Extracted records.
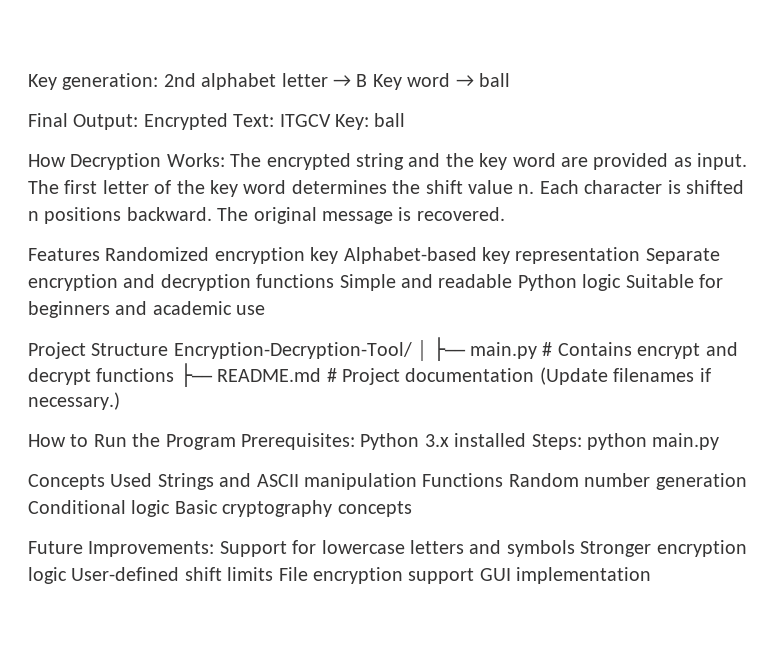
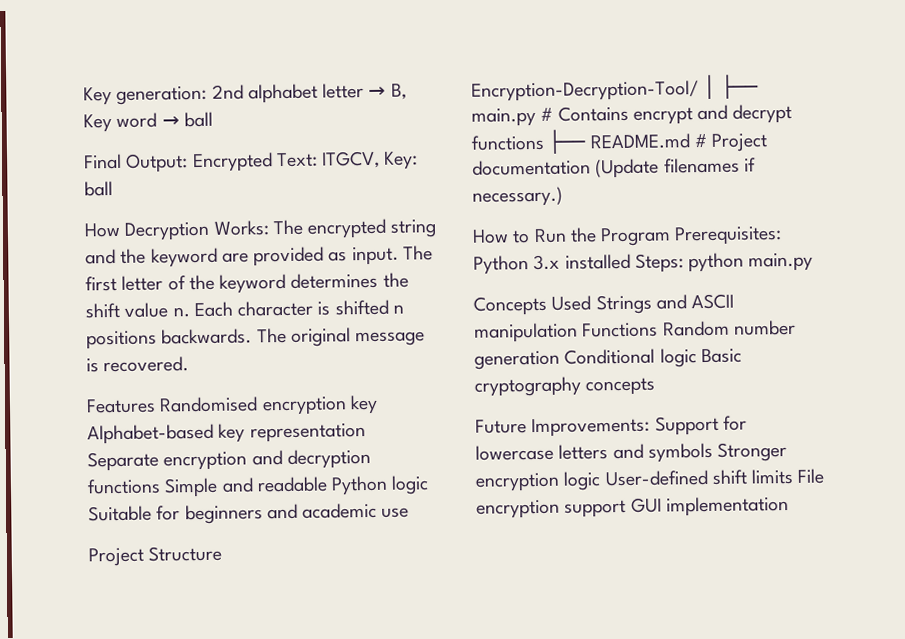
- Key generation: 2nd alphabet letter → B Key word → ball
+ Key generation: 2nd alphabet letter → B, Key word → ball
- Final Output: Encrypted Text: ITGCV Key: ball
+ Final Output: Encrypted Text: ITGCV, Key: ball
- How Decryption Works: The encrypted string and the key word are provided as input.
+ How Decryption Works: The encrypted string and the keyword are provided as input.
- The first letter of the key word determines the shift value n.
+ The first letter of the keyword determines the shift value n.
- Each character is shifted n positions backward.
+ Each character is shifted n positions backwards.
- Features Randomized encryption key Alphabet-based key representation Separate encryption and decryption functions Simple and readable Python logic Suitable for beginners and academic use
+ Features Randomised encryption key Alphabet-based key representation Separate encryption and decryption functions Simple and readable Python logic Suitable for beginners and academic use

Instructions to follow. What do the lines above say from the one containing "keyword determines the shift value n." down to the one containing "n positions backwards."? Return them exactly, both end lines included, and only them.

Answer.
+ The first letter of the keyword determines the shift value n.
- Each character is shifted n positions backward.
+ Each character is shifted n positions backwards.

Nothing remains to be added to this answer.